What the task requires:
The full listing should be duplicated word for word.

Information:

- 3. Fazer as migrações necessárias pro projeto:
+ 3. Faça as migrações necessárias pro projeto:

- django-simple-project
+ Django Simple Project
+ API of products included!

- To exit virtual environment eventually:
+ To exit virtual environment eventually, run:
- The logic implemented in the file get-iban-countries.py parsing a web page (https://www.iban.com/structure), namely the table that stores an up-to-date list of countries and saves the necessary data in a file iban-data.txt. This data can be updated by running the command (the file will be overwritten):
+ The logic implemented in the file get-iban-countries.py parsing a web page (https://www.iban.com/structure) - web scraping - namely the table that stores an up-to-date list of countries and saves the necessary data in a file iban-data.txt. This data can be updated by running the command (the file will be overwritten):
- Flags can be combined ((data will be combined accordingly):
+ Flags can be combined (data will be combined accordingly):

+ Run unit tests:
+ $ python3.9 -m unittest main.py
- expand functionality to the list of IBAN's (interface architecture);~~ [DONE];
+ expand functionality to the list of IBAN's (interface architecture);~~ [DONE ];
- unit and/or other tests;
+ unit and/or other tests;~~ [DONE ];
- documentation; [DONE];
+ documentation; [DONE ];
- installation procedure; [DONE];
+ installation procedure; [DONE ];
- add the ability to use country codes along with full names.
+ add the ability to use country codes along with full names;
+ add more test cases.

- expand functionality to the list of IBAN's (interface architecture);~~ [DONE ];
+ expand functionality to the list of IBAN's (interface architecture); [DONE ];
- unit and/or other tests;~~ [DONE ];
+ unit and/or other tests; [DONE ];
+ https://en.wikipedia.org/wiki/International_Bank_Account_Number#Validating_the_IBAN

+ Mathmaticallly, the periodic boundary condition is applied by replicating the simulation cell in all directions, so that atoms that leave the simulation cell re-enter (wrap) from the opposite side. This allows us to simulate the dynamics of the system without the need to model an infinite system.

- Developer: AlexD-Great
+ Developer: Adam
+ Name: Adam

Answer space:
- 3. Fazer as migrações necessárias pro projeto:
+ 3. Faça as migrações necessárias pro projeto:

- django-simple-project
+ Django Simple Project
+ API of products included!

- To exit virtual environment eventually:
+ To exit virtual environment eventually, run:
- The logic implemented in the file get-iban-countries.py parsing a web page (https://www.iban.com/structure), namely the table that stores an up-to-date list of countries and saves the necessary data in a file iban-data.txt. This data can be updated by running the command (the file will be overwritten):
+ The logic implemented in the file get-iban-countries.py parsing a web page (https://www.iban.com/structure) - web scraping - namely the table that stores an up-to-date list of countries and saves the necessary data in a file iban-data.txt. This data can be updated by running the command (the file will be overwritten):
- Flags can be combined ((data will be combined accordingly):
+ Flags can be combined (data will be combined accordingly):

+ Run unit tests:
+ $ python3.9 -m unittest main.py
- expand functionality to the list of IBAN's (interface architecture);~~ [DONE];
+ expand functionality to the list of IBAN's (interface architecture);~~ [DONE ];
- unit and/or other tests;
+ unit and/or other tests;~~ [DONE ];
- documentation; [DONE];
+ documentation; [DONE ];
- installation procedure; [DONE];
+ installation procedure; [DONE ];
- add the ability to use country codes along with full names.
+ add the ability to use country codes along with full names;
+ add more test cases.

- expand functionality to the list of IBAN's (interface architecture);~~ [DONE ];
+ expand functionality to the list of IBAN's (interface architecture); [DONE ];
- unit and/or other tests;~~ [DONE ];
+ unit and/or other tests; [DONE ];
+ https://en.wikipedia.org/wiki/International_Bank_Account_Number#Validating_the_IBAN

+ Mathmaticallly, the periodic boundary condition is applied by replicating the simulation cell in all directions, so that atoms that leave the simulation cell re-enter (wrap) from the opposite side. This allows us to simulate the dynamics of the system without the need to model an infinite system.

- Developer: AlexD-Great
+ Developer: Adam
+ Name: Adam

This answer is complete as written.